Donc si quelqu’un nous demande de lui expliquer un enseignement du Dharma ou de partager nos notes, vous pouvez dire : « Très bien, vous pouvez avoir accès à mes notes mais elles ne sont pas très bonnes », ou : « Elles ne sont pas claires », ou : « Ma compréhension n’est pas si bonne que ça. » Soyez honnête à ce sujet. Et si nous ne comprenons pas tel sujet, nous disons : « Je ne le comprends pas. Je ne peux pas vous l’expliquer. » Quant à toute cette histoire de ne pas partager notre temps, etc., pour cela aussi nous devons nous servir de notre conscience discriminante ou discernement. Une part de l’entraînement du bodhisattva est de savoir quand nous devons nous reposer afin d’avoir assez de force pour être en mesure de continuer à aider les autres.
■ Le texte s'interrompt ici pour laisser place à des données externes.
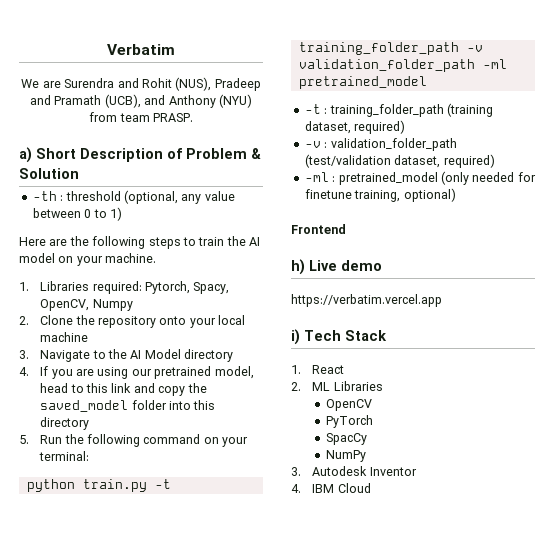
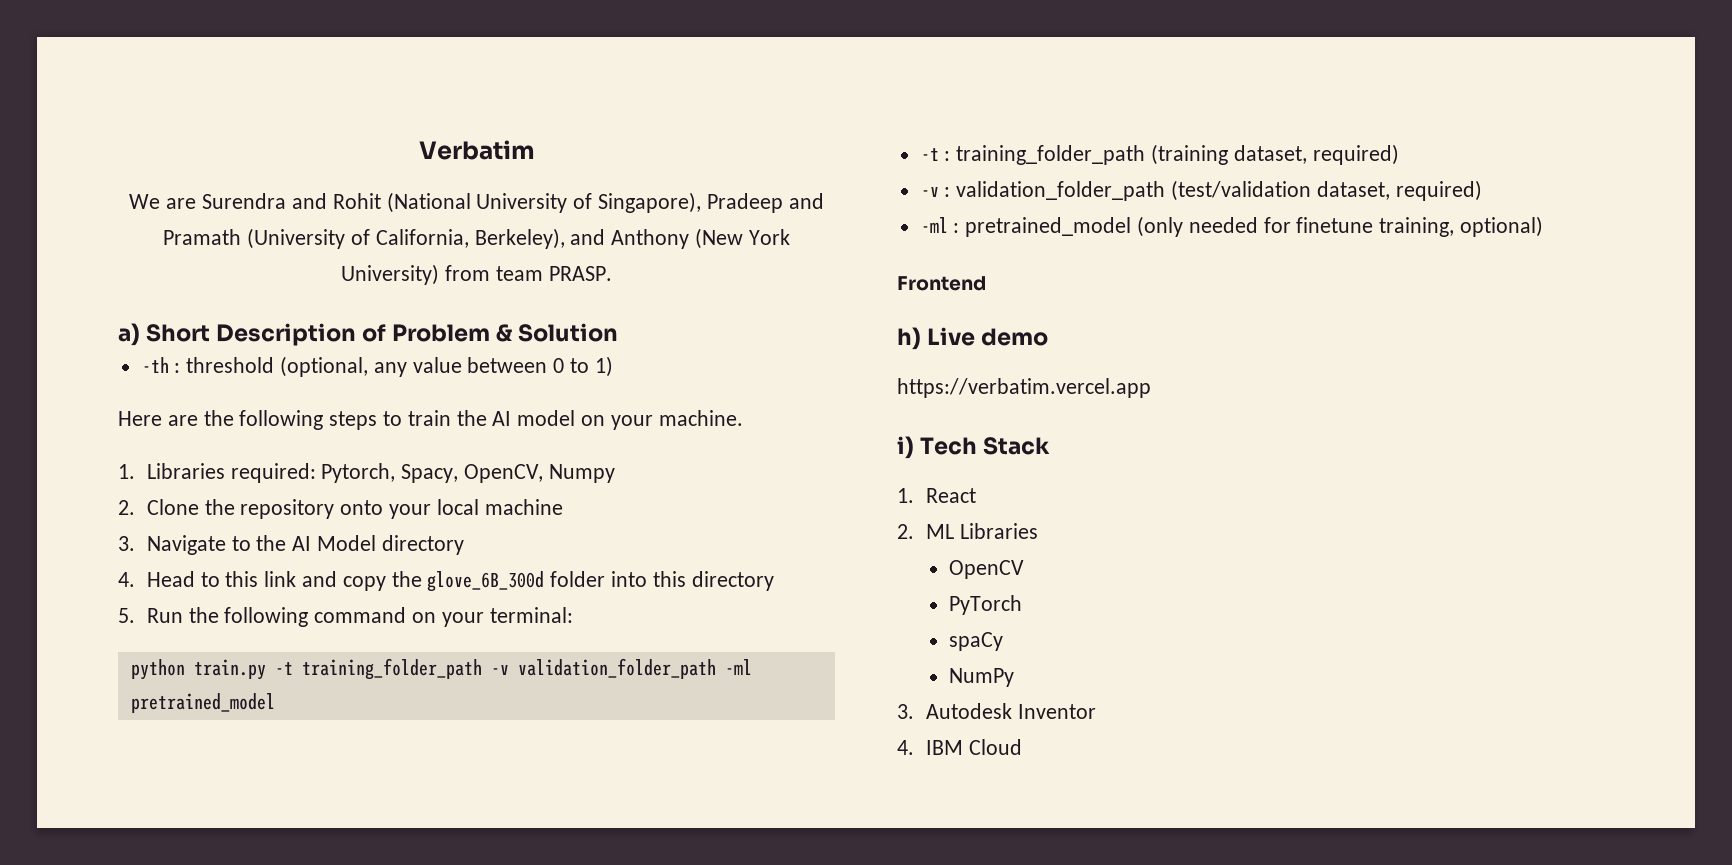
[175,77,261,91] [30,94,252,108] (NUS), Pradeep and Pramath (UCB), and Anthony (NYU) -> [386,192,824,213] [163,228,790,249] [341,264,440,285] (National University of Singapore), Pradeep and Pramath (University of California, Berkeley), and Anthony (New York University)
[40,366,254,379] [40,383,69,393] If you are using our pretrained model, head -> [146,571,195,587] Head
[40,400,129,412] saved_model -> [427,571,545,592] glove_6B_300d
[326,433,368,445] SpacCy -> [949,632,1004,651] spaCy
Dans pareils cas, nous disons : « J’aimerais vous aider, mais je suis vraiment, vraiment fatigué. Je dois me reposer. Je ne peux tout simplement pas. »
La difficulté surgit également quand de nombreuses personnes réclament votre aide au même moment et que nous sommes dans l’incapacité de nous démultiplier en un millier de formes différentes pour aider tout le monde simultanément. Nous ne sommes donc pas encore des bouddhas. On ne peut aider tout le monde en même temps. Malheureusement, dans de tels cas, nous devons choisir. Dès lors, comment faire un choix, comment donnons-nous la priorité ? À vrai dire, Sa Sainteté le Dalaï-Lama a donné quelques indications à ce propos. « Regardez, a-t-il dit, ce pour quoi vous êtes le plus qualifié pour aider et que peu d’autres personnes sont en mesure de faire, et mettez l’accent là-dessus. Quant aux choses que d’autres personnes sont capables de faire aussi bien que vous, recommandez-les. Mettez l’accent sur ce que vous êtes seul le mieux à même de faire. » Je prendrai mon propre exemple : quelqu’un vient vers moi et me dit : « J’aimerais apprendre le tibétain. S’il vous plaît, enseignez-moi le tibétain. » Eh bien, il y a de nombreuses autres personnes qui enseignent le tibétain et il y a bien d’autres choses que je peux enseigner que peu d’autres personnes enseignent. Dans ce genre de situation, je dis donc : « Bon, il y a telle ou telle autre personne qui… », et je leur recommande d’aller voir un autre professeur pour étudier le tibétain, en particulier pour les niveaux élémentaires du tibétain.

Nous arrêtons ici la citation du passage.